--- START ---

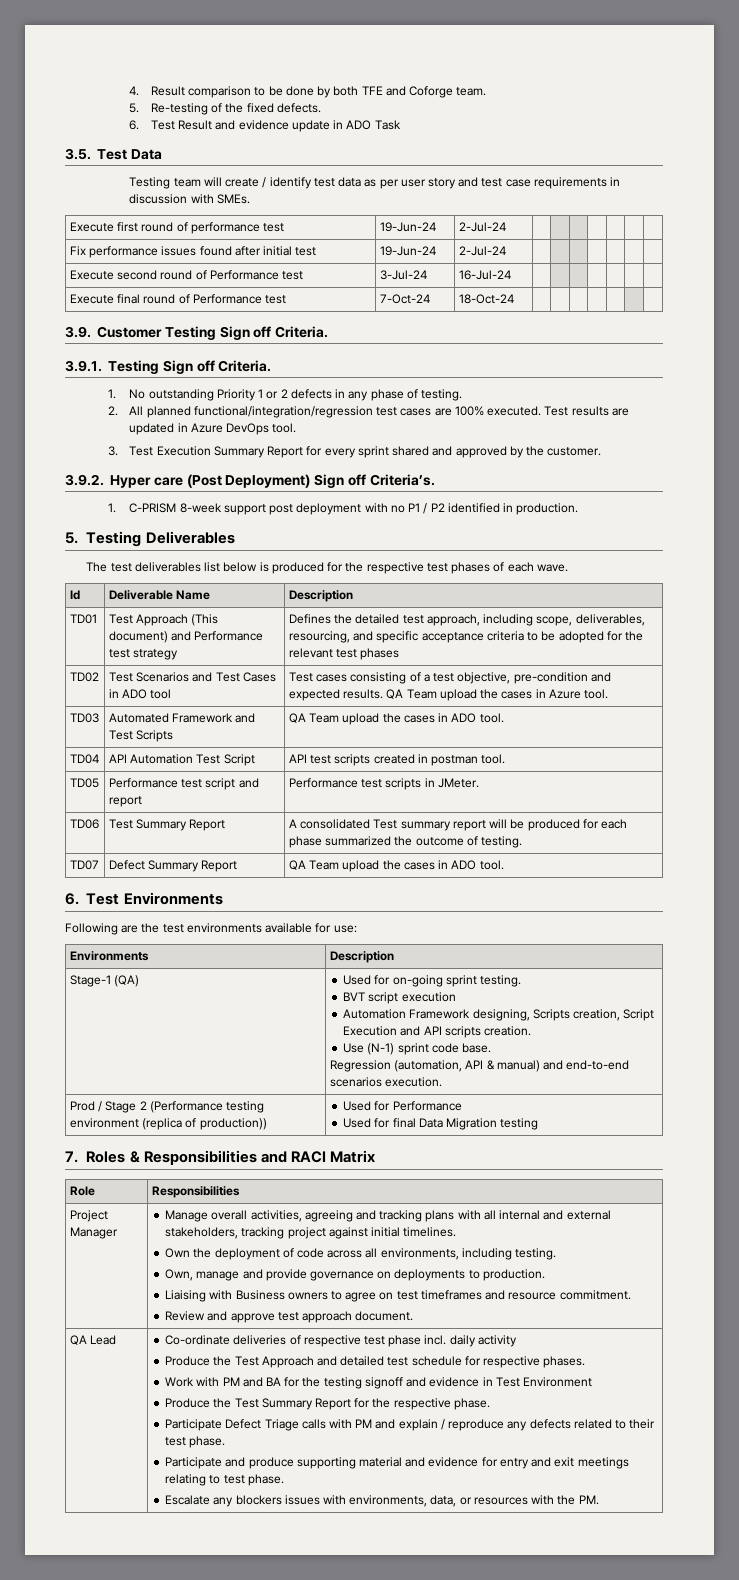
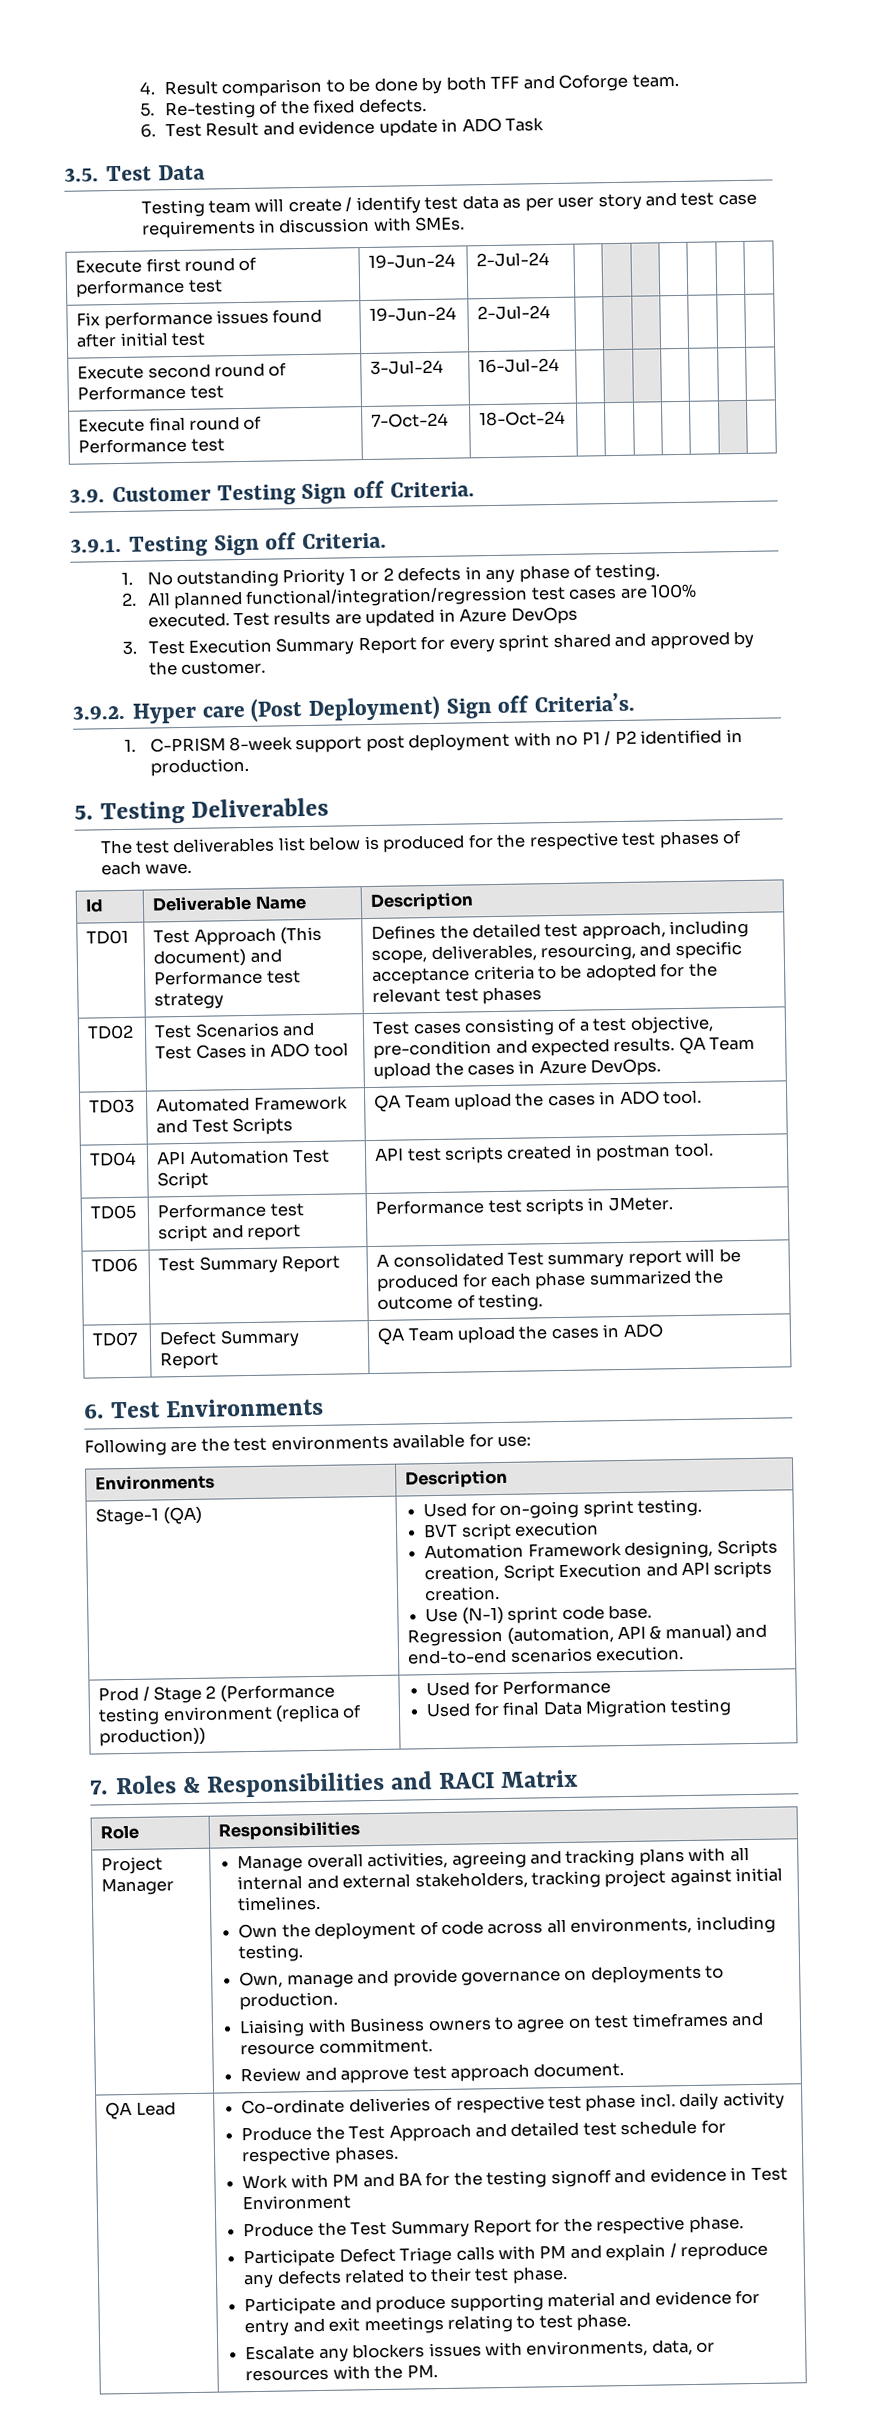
- 4. Result comparison to be done by both TFE and Coforge team.
+ 4. Result comparison to be done by both TFF and Coforge team.
- Test results are updated in Azure DevOps tool.
+ Test results are updated in Azure DevOps
- TD02 | Test Scenarios and Test Cases in ADO tool | Test cases consisting of a test objective, pre-condition and expected results. QA Team upload the cases in Azure tool.
+ TD02 | Test Scenarios and Test Cases in ADO tool | Test cases consisting of a test objective, pre-condition and expected results. QA Team upload the cases in Azure DevOps.
- TD07 | Defect Summary Report | QA Team upload the cases in ADO tool.
+ TD07 | Defect Summary Report | QA Team upload the cases in ADO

--- END ---

• **Description of the task**
For this exercise, print all of the entries exactly as they appear, but without pictures.

• **Task response**
- 4. Result comparison to be done by both TFE and Coforge team.
+ 4. Result comparison to be done by both TFF and Coforge team.
- Test results are updated in Azure DevOps tool.
+ Test results are updated in Azure DevOps
- TD02 | Test Scenarios and Test Cases in ADO tool | Test cases consisting of a test objective, pre-condition and expected results. QA Team upload the cases in Azure tool.
+ TD02 | Test Scenarios and Test Cases in ADO tool | Test cases consisting of a test objective, pre-condition and expected results. QA Team upload the cases in Azure DevOps.
- TD07 | Defect Summary Report | QA Team upload the cases in ADO tool.
+ TD07 | Defect Summary Report | QA Team upload the cases in ADO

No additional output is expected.